The two most important things to think about is seating frictional parts (rings, bearing, etc.) and doing this in progressive
way that covers the engine's rpm range. The thing that most people don't think about is the physical properties of the
metal parts. What I mean is, all metal's properties change due to heating up and cooling down. (sort of like heat treating or
tempering) So its just as important to control the heating and cooling of the engine during the break-in as it is to
controlling the rpm for seating parts. I don't know if that makes sense, maybe the actual procedure will, here goes!

1. Always bring the engine up to operating temperature before riding. (during break-in)
2. Ride the bike varying the rpm up to 2 or 3K & down, try not to maintain a steady rpm. Do this for approx. 15min.
3. Let the engine cool to the touch.
4. Repeat 1 thru 3 until you have reached 100 miles.
5. Ride the bike varying the rpm up to 6K & down, try not to maintain a steady rpm. Do this for approx. 15min.

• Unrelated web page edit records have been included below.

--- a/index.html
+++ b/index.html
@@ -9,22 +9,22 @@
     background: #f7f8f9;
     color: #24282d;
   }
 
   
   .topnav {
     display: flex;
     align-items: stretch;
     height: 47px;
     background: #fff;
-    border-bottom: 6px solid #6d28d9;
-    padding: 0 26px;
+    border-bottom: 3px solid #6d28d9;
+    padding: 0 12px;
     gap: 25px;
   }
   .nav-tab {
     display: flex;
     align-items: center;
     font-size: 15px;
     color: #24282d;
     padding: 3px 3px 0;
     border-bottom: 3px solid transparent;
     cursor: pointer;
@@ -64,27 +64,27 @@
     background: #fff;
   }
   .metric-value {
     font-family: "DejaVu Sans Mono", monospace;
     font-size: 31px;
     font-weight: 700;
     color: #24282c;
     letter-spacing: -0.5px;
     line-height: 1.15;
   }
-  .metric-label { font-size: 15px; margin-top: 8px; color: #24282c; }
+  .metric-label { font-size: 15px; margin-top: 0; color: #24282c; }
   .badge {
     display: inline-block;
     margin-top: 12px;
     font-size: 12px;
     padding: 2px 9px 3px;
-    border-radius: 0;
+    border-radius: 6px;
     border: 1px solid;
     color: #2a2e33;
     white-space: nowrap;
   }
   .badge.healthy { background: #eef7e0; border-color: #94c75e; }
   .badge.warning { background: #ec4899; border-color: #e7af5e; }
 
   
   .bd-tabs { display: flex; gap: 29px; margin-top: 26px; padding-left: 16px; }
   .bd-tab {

6. Let the engine cool to the touch.
7. Repeat steps 1, 5, & 6 until you have reached 200 miles.
8. Change oil and filter. Don't waste your money on expensive
motorcycle oil. Use Castrol GTX petroleum base automotive oil. Make sure you use the manufactures recommended viscosity.
9. Ride the bike varying the rpm up to 6K & down. When possible rev engine up to 8K in as many gears as possible (at
least once or twice in each 30min. period), try not to maintain a steady rpm. Do this for approx. 30min.

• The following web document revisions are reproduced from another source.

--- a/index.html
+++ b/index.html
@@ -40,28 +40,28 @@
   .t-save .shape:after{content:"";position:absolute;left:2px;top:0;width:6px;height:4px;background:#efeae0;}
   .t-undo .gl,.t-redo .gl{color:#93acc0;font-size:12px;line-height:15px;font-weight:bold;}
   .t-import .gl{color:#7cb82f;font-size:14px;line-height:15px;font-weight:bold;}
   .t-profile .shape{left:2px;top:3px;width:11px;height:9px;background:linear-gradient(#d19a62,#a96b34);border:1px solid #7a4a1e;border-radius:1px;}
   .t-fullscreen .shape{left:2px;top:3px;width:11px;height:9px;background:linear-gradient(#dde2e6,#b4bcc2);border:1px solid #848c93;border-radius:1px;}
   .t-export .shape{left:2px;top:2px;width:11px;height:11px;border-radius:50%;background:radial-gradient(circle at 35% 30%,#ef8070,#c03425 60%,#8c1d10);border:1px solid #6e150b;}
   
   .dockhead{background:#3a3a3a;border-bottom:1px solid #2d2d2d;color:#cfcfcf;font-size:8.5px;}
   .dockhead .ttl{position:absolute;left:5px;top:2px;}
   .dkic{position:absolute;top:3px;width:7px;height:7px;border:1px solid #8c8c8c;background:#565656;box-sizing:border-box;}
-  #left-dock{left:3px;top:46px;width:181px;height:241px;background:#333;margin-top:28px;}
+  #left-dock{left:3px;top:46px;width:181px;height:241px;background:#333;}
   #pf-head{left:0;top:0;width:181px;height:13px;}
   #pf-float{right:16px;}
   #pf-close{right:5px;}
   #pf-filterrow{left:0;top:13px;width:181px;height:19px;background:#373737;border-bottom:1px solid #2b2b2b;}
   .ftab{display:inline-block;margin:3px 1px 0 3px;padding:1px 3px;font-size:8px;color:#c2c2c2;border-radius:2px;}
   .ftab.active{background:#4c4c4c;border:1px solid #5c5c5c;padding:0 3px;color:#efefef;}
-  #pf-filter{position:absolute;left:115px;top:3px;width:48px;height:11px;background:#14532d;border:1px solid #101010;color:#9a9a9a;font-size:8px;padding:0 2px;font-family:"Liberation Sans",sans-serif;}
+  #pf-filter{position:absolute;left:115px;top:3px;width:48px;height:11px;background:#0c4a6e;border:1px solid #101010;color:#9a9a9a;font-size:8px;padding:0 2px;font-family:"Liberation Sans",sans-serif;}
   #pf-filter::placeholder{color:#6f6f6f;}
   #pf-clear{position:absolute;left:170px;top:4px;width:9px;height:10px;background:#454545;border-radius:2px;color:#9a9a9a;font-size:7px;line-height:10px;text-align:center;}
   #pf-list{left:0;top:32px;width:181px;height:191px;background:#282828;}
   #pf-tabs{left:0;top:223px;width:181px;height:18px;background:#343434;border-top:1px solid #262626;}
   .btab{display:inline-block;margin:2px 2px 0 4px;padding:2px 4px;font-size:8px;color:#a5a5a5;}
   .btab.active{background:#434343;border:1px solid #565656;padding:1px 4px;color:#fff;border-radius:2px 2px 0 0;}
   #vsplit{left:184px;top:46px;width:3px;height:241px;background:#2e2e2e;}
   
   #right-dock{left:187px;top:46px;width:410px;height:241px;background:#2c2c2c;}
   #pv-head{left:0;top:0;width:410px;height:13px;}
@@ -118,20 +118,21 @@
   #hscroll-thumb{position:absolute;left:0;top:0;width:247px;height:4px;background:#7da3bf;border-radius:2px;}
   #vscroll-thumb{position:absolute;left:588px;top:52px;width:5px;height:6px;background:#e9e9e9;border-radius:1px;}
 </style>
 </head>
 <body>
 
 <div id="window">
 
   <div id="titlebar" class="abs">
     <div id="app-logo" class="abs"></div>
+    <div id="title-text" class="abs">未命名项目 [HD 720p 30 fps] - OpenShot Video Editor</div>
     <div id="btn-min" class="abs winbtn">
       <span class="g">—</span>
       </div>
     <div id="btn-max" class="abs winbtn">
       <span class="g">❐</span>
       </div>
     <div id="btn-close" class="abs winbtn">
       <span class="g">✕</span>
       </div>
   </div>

10. Let the engine cool to the touch.
11. Repeat steps 1, 9, & 10 until you have reached 500 miles. 12. Change oil and filter. Again don't waste your money on
expensive motorcycle oil. Use Castrol GTX petroleum base automotive oil. Make sure you use the manufactures recommended viscosity.

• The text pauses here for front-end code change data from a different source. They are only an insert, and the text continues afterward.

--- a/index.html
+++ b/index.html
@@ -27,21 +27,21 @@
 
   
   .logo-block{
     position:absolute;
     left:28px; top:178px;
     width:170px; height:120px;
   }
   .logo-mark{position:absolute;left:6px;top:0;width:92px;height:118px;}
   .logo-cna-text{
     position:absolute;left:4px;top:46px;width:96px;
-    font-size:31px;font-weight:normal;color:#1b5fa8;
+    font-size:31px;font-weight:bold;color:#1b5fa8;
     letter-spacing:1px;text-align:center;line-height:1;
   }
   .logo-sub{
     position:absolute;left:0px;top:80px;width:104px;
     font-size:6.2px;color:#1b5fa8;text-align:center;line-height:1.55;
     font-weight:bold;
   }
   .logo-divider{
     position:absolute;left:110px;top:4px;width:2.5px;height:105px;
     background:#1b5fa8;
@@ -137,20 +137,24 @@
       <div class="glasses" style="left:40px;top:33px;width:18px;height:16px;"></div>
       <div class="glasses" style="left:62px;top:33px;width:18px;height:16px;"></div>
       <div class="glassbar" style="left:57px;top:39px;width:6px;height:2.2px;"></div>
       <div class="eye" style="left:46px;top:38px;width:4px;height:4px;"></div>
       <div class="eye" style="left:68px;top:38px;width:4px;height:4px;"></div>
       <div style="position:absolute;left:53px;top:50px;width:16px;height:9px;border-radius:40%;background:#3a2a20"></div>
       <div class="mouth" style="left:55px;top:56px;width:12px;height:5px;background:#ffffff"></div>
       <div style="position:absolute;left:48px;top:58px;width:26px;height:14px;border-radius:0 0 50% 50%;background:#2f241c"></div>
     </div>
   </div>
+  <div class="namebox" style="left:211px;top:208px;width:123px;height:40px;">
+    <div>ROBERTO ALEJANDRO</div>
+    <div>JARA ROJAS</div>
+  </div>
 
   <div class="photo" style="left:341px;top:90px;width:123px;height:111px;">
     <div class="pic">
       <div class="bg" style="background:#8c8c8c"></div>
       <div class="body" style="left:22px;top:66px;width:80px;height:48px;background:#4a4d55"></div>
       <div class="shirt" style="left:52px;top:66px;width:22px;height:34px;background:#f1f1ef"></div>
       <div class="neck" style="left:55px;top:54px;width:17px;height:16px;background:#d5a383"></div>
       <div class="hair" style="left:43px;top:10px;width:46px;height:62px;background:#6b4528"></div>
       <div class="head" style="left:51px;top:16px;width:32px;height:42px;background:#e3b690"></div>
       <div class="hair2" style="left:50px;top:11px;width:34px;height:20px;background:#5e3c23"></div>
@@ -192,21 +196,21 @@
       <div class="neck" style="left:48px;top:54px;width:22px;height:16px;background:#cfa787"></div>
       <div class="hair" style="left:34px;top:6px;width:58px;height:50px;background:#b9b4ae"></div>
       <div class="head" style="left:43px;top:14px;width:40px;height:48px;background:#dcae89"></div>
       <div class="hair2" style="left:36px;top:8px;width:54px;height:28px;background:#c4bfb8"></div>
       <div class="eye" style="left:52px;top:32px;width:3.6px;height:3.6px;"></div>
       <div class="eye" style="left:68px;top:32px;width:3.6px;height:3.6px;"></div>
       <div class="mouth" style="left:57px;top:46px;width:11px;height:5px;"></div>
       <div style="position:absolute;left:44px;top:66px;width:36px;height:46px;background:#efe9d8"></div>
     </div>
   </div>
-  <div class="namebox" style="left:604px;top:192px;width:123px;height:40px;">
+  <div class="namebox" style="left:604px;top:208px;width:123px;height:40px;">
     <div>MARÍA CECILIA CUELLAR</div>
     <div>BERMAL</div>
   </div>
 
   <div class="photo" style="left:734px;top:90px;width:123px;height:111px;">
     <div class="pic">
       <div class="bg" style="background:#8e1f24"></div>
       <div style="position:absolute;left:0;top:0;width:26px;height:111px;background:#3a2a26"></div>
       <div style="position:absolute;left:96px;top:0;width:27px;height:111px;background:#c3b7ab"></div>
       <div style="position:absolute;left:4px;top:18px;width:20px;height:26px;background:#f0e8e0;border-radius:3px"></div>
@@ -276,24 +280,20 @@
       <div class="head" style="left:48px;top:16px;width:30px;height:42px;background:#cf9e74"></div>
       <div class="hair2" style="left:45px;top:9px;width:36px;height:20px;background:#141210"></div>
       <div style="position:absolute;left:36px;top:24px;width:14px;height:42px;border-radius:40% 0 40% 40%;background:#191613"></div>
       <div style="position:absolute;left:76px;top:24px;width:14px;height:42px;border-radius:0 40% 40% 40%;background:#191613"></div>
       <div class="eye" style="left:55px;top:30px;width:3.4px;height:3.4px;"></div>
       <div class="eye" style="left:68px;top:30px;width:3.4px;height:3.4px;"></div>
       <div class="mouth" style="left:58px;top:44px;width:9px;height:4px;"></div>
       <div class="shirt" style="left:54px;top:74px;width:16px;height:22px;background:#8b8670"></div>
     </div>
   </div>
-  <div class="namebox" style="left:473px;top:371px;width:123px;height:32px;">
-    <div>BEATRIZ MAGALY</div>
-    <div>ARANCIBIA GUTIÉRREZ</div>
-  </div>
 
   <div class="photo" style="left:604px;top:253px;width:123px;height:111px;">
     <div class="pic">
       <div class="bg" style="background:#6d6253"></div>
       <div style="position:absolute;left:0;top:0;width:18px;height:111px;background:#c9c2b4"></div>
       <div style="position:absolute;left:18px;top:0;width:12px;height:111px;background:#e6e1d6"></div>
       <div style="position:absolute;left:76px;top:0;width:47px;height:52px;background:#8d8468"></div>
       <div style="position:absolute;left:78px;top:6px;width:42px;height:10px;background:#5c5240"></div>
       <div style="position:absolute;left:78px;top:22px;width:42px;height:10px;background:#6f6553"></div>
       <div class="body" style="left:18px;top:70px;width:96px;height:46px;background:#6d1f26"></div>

13. Ride the bike varying the rpm up to 8K & down. When possible rev engine up to redline in as many gears as possible,
try not to maintain a steady rpm. You can ride as long as want but try to let the engine cool to the touch as many times as
possible.
14. Repeat step 13 until you have reached 800 miles.
15. Change oil and filter. Again don't waste your money on expensive motorcycle oil. Now use pure synthetic base oil. (I
use Mobil 1) It doesn't have to be motorcycle oil. Make sure you use the manufactures recommended viscosity.

If the manufacture recommends not exceeding a certain rpm until so many miles change the above procedure to fall with in
their recommendations.

By changing the oil three times in 800 miles, this insures that break- in debris is removed at each rev change. This
procedure also makes sure that the engine has induced the property changes in the metal parts by heating to operating
temp. and cooling many times. (from one extreme to the other many times)

High quality automotive oils have been proven to be as good and better then exclusive motorcycle oils. Mobil 1 has been
proven to be one of the best. If you feel better using motorcycle specific oil Mobil 1 makes different types. (V twin, 2
stroke, etc.) Blended oils have been proven to be inferior to pure synthetics.